WORK INSTRUCTION: Every entry below is to be copied word for word, with its pictures removed.

┄┄┄┄┄┄

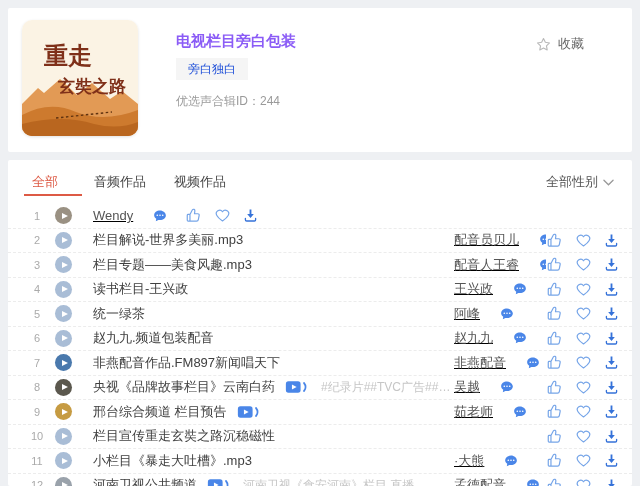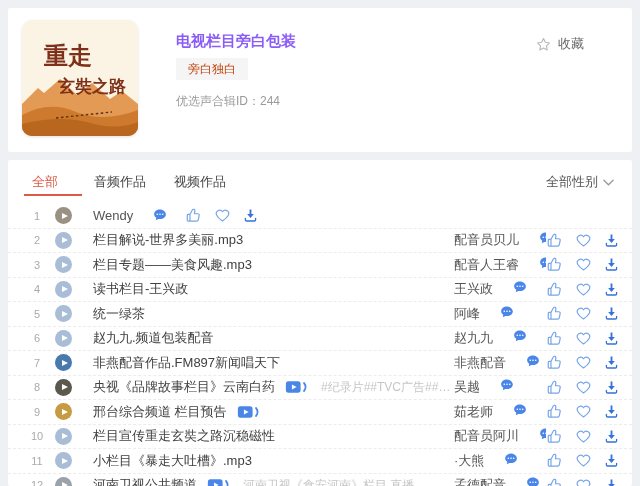--- a/index.html
+++ b/index.html
@@ -10,21 +10,21 @@
   }
   .card { position:absolute; background:#fff; border-radius:2px; }
   #header-card { left:8px; top:8px; width:624px; height:144px; }
   #list-card   { left:8px; top:160px; width:624px; height:326px; overflow:hidden;padding-left:16px; }
 
   
   .cover { position:absolute; left:14px; top:12px; width:116px; height:116px;
            border-radius:10px; overflow:hidden; box-shadow:0 1px 3px rgba(0,0,0,.12); }
   .cover svg { display:block; }
   .h-title { position:absolute; left:168px; top:24px; font-size:15px; font-weight:bold; color:#8b5cf6; }
-  .h-tag { position:absolute; left:168px; top:50px; background:#f5f5f5; color:#c2410c;
+  .h-tag { position:absolute; left:168px; top:50px; background:#f5f5f5; color:#1d4ed8;
            font-size:12px; padding:4px 12px; line-height:14px; }
   .h-id { position:absolute; left:168px; top:85px; font-size:12px; color:#9a9a9a; }
   .fav { position:absolute; right:48px; top:27px; display:flex; align-items:flex-end; gap:6px;
          color:#666; font-size:13px; cursor:pointer; }
 
   
   .tab { position:absolute; top:13px; font-size:13px; color:#444; cursor:pointer; }
   #tab-all   { left:24px;  color:#dd5a45; }
   #tab-audio { left:86px; }
   #tab-video { left:166px; }
@@ -38,21 +38,21 @@
          border-bottom:1px dashed #ececec; }
   .idx { width:22px; font-size:11px; color:#aaa; text-align:center; flex:none; }
   .play { width:17px; height:17px; border-radius:50%; margin:0 21px 0 7px; flex:none;
           display:flex; align-items:center; justify-content:center; cursor:pointer; }
   .tri { width:0; height:0; border-left:6px solid #fff;
          border-top:3.5px solid transparent; border-bottom:3.5px solid transparent; margin-left:2px; }
   .main { flex:1; min-width:0; display:flex; align-items:center; gap:10px; overflow:hidden; }
   .title { font-size:13px; color:#404040; white-space:nowrap; cursor:pointer; }
   .vbadge { flex:none; display:flex; }
   .sub { font-size:12px; color:#c6c6c6; white-space:nowrap; overflow:hidden; text-overflow:ellipsis; }
-  .author { width:92px; flex:none; display:flex; align-items:flex-start; gap:20px; overflow:hidden; }
+  .author { width:92px; flex:none; display:flex; align-items:center; gap:20px; overflow:hidden;text-decoration:underline; }
   .aname { font-size:13px; color:#555; white-space:nowrap; }
   .bubble { flex:none; display:flex; cursor:pointer; }
   .actions { width:74px; flex:none; display:flex; justify-content:space-between; align-items:center; }
   .act { display:flex; cursor:pointer; }
 </style>
 </head>
 <body>
 
 <div class="card" id="header-card">
   <div class="cover">
@@ -456,31 +456,20 @@
   </div>
       <div class="row">
     <span class="idx">10</span>
     <span class="play" style="background: rgb(169, 189, 214);">
       <span class="tri"></span>
     </span>
     <div class="main">
       <span class="title">栏目宣传重走玄奘之路沉稳磁性</span>
 
     </div>
-    <div class="author">
-      <span class="aname">配音员阿川</span>
-      <span class="bubble">
-        <svg width="14" height="14" viewBox="0 0 16 16">
-          <path d="M8 1.8C4.3 1.8 1.3 4.2 1.3 7.1c0 1.7 1 3.1 2.4 4.1l-.5 2.8 3-1.5c.6.1 1.2.2 1.8.2 3.7 0 6.7-2.4 6.7-5.3S11.7 1.8 8 1.8z" fill="#4a86e8"></path>
-          <circle cx="4.9" cy="7.1" r=".95" fill="#fff"></circle>
-          <circle cx="8" cy="7.1" r=".95" fill="#fff"></circle>
-          <circle cx="11.1" cy="7.1" r=".95" fill="#fff"></circle>
-        </svg>
-      </span>
-    </div>
     <div class="actions">
       <span class="act">
         <svg width="17" height="17" viewBox="0 0 24 24">
           <path d="M7 10.5V20H16.3a2.5 2.5 0 0 0 2.5-2.1l1.2-6A2 2 0 0 0 18 9.5h-4.6l.5-3.9c.1-.9-.3-1.8-1.1-2.2-.9-.4-2 0-2.5.9L7 10.5H4.4a1.2 1.2 0 0 0-1.2 1.2v7.1A1.2 1.2 0 0 0 4.4 20H7" fill="none" stroke="#76a5e8" stroke-width="1.7" stroke-linejoin="round" stroke-linecap="round"></path>
         </svg>
       </span>
       <span class="act">
         <svg width="17" height="17" viewBox="0 0 24 24">
           <path d="M12 19.6C8.6 17.4 5.4 14.9 4 12A4.8 4.8 0 0 1 12 6.7 4.8 4.8 0 0 1 20 12c-1.4 2.9-4.6 5.4-8 7.6z" fill="none" stroke="#76a5e8" stroke-width="1.7" stroke-linejoin="round"></path>
         </svg>

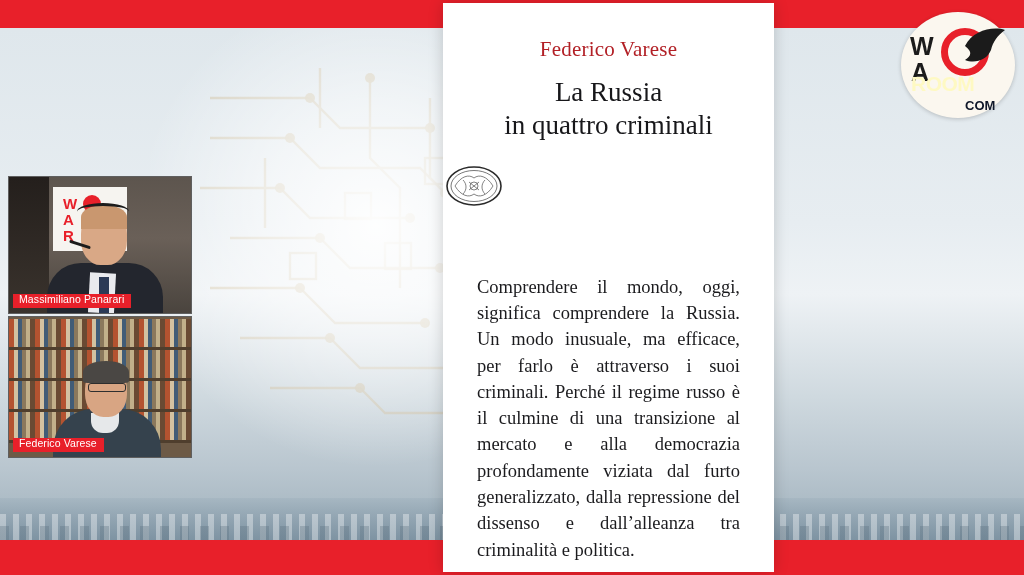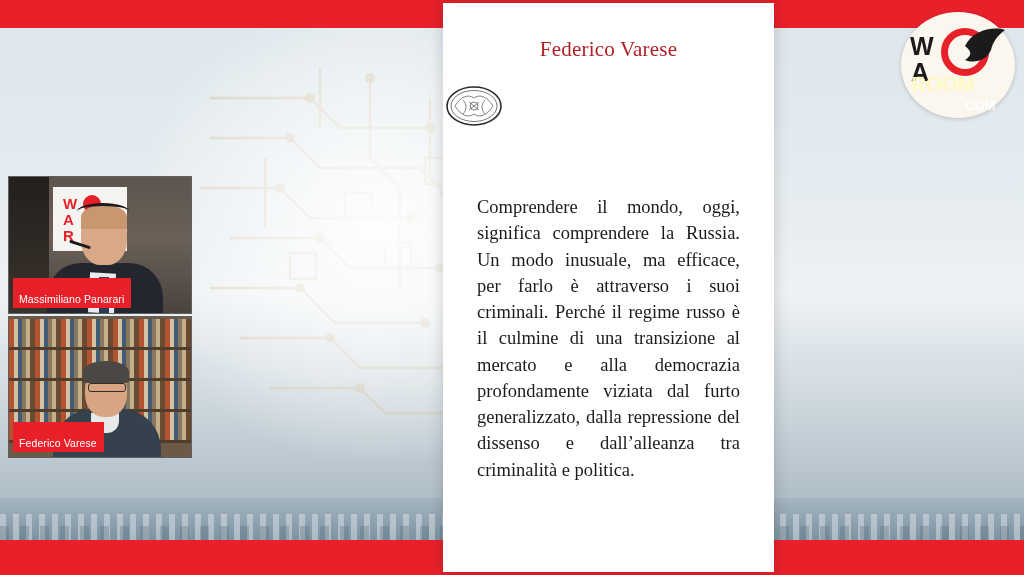--- a/index.html
+++ b/index.html
@@ -148,21 +148,21 @@
   #tile-2 { left: 8px; top: 288px; width: 182px; height: 140px; }
 
   .name-tag {
     position: absolute;
     left: 4px;
     bottom: 5px;
     background: #e8202a;
     color: #ffffff;
     font-size: 10.5px;
     line-height: 1;
-    padding: 16px 7px 4px 6px;
+    padding: 0 7px 4px 6px;
     font-family: "Liberation Sans", sans-serif;
     white-space: nowrap;
     letter-spacing: 0.1px;
   }
 
   
   #tile-1 .room {
     position: absolute; inset: 0;
     background: linear-gradient(180deg, #5d554e 0%, #6a6058 45%, #4a443e 100%);
   }
@@ -268,21 +268,21 @@
   #logo-badge .txt-a {
     position: absolute; left: 10px; top: 46px;
     font: 700 25px "Liberation Sans", sans-serif; color: #1b1b1b;
   }
   #logo-badge .txt-room {
     position: absolute; left: 10px; top: 60px;
     font: 700 21px "Liberation Sans", sans-serif; color: #fef9c3; letter-spacing: -0.5px;
   }
   #logo-badge .txt-com {
     position: absolute; left: 64px; top: 86px;
-    font: 700 13px "Liberation Sans", sans-serif; color: #ffffff;
+    font: 700 13px "Liberation Sans", sans-serif; color: #0f172a;
   }
   #logo-badge .red-ring {
     position: absolute; left: 40px; top: 16px; width: 34px; height: 34px;
     border: 7px solid #e8202a; border-radius: 50%;
   }
   #logo-badge .black-wing {
     position: absolute; left: 62px; top: 14px; width: 44px; height: 42px;
   }
 </style>
 </head>
@@ -372,20 +372,24 @@
       <div class="glasses"></div>
       <div class="name-tag">Federico Varese</div>
     </div>
   </div>
 
   <div class="red-bar" id="red-top"></div>
   <div class="red-bar" id="red-bottom"></div>
 
   <div id="book-page">
     <div id="book-author">Federico Varese</div>
+    <div id="book-title">
+      <div>La Russia</div>
+      <div>in quattro criminali</div>
+    </div>
     <svg id="publisher-mark" viewBox="0 0 62 44">
       <ellipse cx="31" cy="22" rx="27" ry="19" fill="none" stroke="#2a2a2a" stroke-width="1.6"></ellipse>
       <ellipse cx="31" cy="22" rx="23" ry="15.5" fill="none" stroke="#555" stroke-width="0.8"></ellipse>
       <g stroke="#3a3a3a" stroke-width="0.7" fill="none" opacity="0.9">
         <path d="M12,22 C18,12 26,10 31,14 C36,10 44,12 50,22"></path>
         <path d="M12,22 C18,32 26,34 31,30 C36,34 44,32 50,22"></path>
         <path d="M20,16 C24,20 24,26 20,30"></path>
         <path d="M42,16 C38,20 38,26 42,30"></path>
         <circle cx="31" cy="22" r="4"></circle>
         <path d="M26,18 L36,26 M36,18 L26,26"></path>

┄┄┄┄┄┄

RESPONSE:
--- a/index.html
+++ b/index.html
@@ -10,21 +10,21 @@
   }
   .card { position:absolute; background:#fff; border-radius:2px; }
   #header-card { left:8px; top:8px; width:624px; height:144px; }
   #list-card   { left:8px; top:160px; width:624px; height:326px; overflow:hidden;padding-left:16px; }
 
   
   .cover { position:absolute; left:14px; top:12px; width:116px; height:116px;
            border-radius:10px; overflow:hidden; box-shadow:0 1px 3px rgba(0,0,0,.12); }
   .cover svg { display:block; }
   .h-title { position:absolute; left:168px; top:24px; font-size:15px; font-weight:bold; color:#8b5cf6; }
-  .h-tag { position:absolute; left:168px; top:50px; background:#f5f5f5; color:#c2410c;
+  .h-tag { position:absolute; left:168px; top:50px; background:#f5f5f5; color:#1d4ed8;
            font-size:12px; padding:4px 12px; line-height:14px; }
   .h-id { position:absolute; left:168px; top:85px; font-size:12px; color:#9a9a9a; }
   .fav { position:absolute; right:48px; top:27px; display:flex; align-items:flex-end; gap:6px;
          color:#666; font-size:13px; cursor:pointer; }
 
   
   .tab { position:absolute; top:13px; font-size:13px; color:#444; cursor:pointer; }
   #tab-all   { left:24px;  color:#dd5a45; }
   #tab-audio { left:86px; }
   #tab-video { left:166px; }
@@ -38,21 +38,21 @@
          border-bottom:1px dashed #ececec; }
   .idx { width:22px; font-size:11px; color:#aaa; text-align:center; flex:none; }
   .play { width:17px; height:17px; border-radius:50%; margin:0 21px 0 7px; flex:none;
           display:flex; align-items:center; justify-content:center; cursor:pointer; }
   .tri { width:0; height:0; border-left:6px solid #fff;
          border-top:3.5px solid transparent; border-bottom:3.5px solid transparent; margin-left:2px; }
   .main { flex:1; min-width:0; display:flex; align-items:center; gap:10px; overflow:hidden; }
   .title { font-size:13px; color:#404040; white-space:nowrap; cursor:pointer; }
   .vbadge { flex:none; display:flex; }
   .sub { font-size:12px; color:#c6c6c6; white-space:nowrap; overflow:hidden; text-overflow:ellipsis; }
-  .author { width:92px; flex:none; display:flex; align-items:flex-start; gap:20px; overflow:hidden; }
+  .author { width:92px; flex:none; display:flex; align-items:center; gap:20px; overflow:hidden;text-decoration:underline; }
   .aname { font-size:13px; color:#555; white-space:nowrap; }
   .bubble { flex:none; display:flex; cursor:pointer; }
   .actions { width:74px; flex:none; display:flex; justify-content:space-between; align-items:center; }
   .act { display:flex; cursor:pointer; }
 </style>
 </head>
 <body>
 
 <div class="card" id="header-card">
   <div class="cover">
@@ -456,31 +456,20 @@
   </div>
       <div class="row">
     <span class="idx">10</span>
     <span class="play" style="background: rgb(169, 189, 214);">
       <span class="tri"></span>
     </span>
     <div class="main">
       <span class="title">栏目宣传重走玄奘之路沉稳磁性</span>
 
     </div>
-    <div class="author">
-      <span class="aname">配音员阿川</span>
-      <span class="bubble">
-        <svg width="14" height="14" viewBox="0 0 16 16">
-          <path d="M8 1.8C4.3 1.8 1.3 4.2 1.3 7.1c0 1.7 1 3.1 2.4 4.1l-.5 2.8 3-1.5c.6.1 1.2.2 1.8.2 3.7 0 6.7-2.4 6.7-5.3S11.7 1.8 8 1.8z" fill="#4a86e8"></path>
-          <circle cx="4.9" cy="7.1" r=".95" fill="#fff"></circle>
-          <circle cx="8" cy="7.1" r=".95" fill="#fff"></circle>
-          <circle cx="11.1" cy="7.1" r=".95" fill="#fff"></circle>
-        </svg>
-      </span>
-    </div>
     <div class="actions">
       <span class="act">
         <svg width="17" height="17" viewBox="0 0 24 24">
           <path d="M7 10.5V20H16.3a2.5 2.5 0 0 0 2.5-2.1l1.2-6A2 2 0 0 0 18 9.5h-4.6l.5-3.9c.1-.9-.3-1.8-1.1-2.2-.9-.4-2 0-2.5.9L7 10.5H4.4a1.2 1.2 0 0 0-1.2 1.2v7.1A1.2 1.2 0 0 0 4.4 20H7" fill="none" stroke="#76a5e8" stroke-width="1.7" stroke-linejoin="round" stroke-linecap="round"></path>
         </svg>
       </span>
       <span class="act">
         <svg width="17" height="17" viewBox="0 0 24 24">
           <path d="M12 19.6C8.6 17.4 5.4 14.9 4 12A4.8 4.8 0 0 1 12 6.7 4.8 4.8 0 0 1 20 12c-1.4 2.9-4.6 5.4-8 7.6z" fill="none" stroke="#76a5e8" stroke-width="1.7" stroke-linejoin="round"></path>
         </svg>

--- a/index.html
+++ b/index.html
@@ -148,21 +148,21 @@
   #tile-2 { left: 8px; top: 288px; width: 182px; height: 140px; }
 
   .name-tag {
     position: absolute;
     left: 4px;
     bottom: 5px;
     background: #e8202a;
     color: #ffffff;
     font-size: 10.5px;
     line-height: 1;
-    padding: 16px 7px 4px 6px;
+    padding: 0 7px 4px 6px;
     font-family: "Liberation Sans", sans-serif;
     white-space: nowrap;
     letter-spacing: 0.1px;
   }
 
   
   #tile-1 .room {
     position: absolute; inset: 0;
     background: linear-gradient(180deg, #5d554e 0%, #6a6058 45%, #4a443e 100%);
   }
@@ -268,21 +268,21 @@
   #logo-badge .txt-a {
     position: absolute; left: 10px; top: 46px;
     font: 700 25px "Liberation Sans", sans-serif; color: #1b1b1b;
   }
   #logo-badge .txt-room {
     position: absolute; left: 10px; top: 60px;
     font: 700 21px "Liberation Sans", sans-serif; color: #fef9c3; letter-spacing: -0.5px;
   }
   #logo-badge .txt-com {
     position: absolute; left: 64px; top: 86px;
-    font: 700 13px "Liberation Sans", sans-serif; color: #ffffff;
+    font: 700 13px "Liberation Sans", sans-serif; color: #0f172a;
   }
   #logo-badge .red-ring {
     position: absolute; left: 40px; top: 16px; width: 34px; height: 34px;
     border: 7px solid #e8202a; border-radius: 50%;
   }
   #logo-badge .black-wing {
     position: absolute; left: 62px; top: 14px; width: 44px; height: 42px;
   }
 </style>
 </head>
@@ -372,20 +372,24 @@
       <div class="glasses"></div>
       <div class="name-tag">Federico Varese</div>
     </div>
   </div>
 
   <div class="red-bar" id="red-top"></div>
   <div class="red-bar" id="red-bottom"></div>
 
   <div id="book-page">
     <div id="book-author">Federico Varese</div>
+    <div id="book-title">
+      <div>La Russia</div>
+      <div>in quattro criminali</div>
+    </div>
     <svg id="publisher-mark" viewBox="0 0 62 44">
       <ellipse cx="31" cy="22" rx="27" ry="19" fill="none" stroke="#2a2a2a" stroke-width="1.6"></ellipse>
       <ellipse cx="31" cy="22" rx="23" ry="15.5" fill="none" stroke="#555" stroke-width="0.8"></ellipse>
       <g stroke="#3a3a3a" stroke-width="0.7" fill="none" opacity="0.9">
         <path d="M12,22 C18,12 26,10 31,14 C36,10 44,12 50,22"></path>
         <path d="M12,22 C18,32 26,34 31,30 C36,34 44,32 50,22"></path>
         <path d="M20,16 C24,20 24,26 20,30"></path>
         <path d="M42,16 C38,20 38,26 42,30"></path>
         <circle cx="31" cy="22" r="4"></circle>
         <path d="M26,18 L36,26 M36,18 L26,26"></path>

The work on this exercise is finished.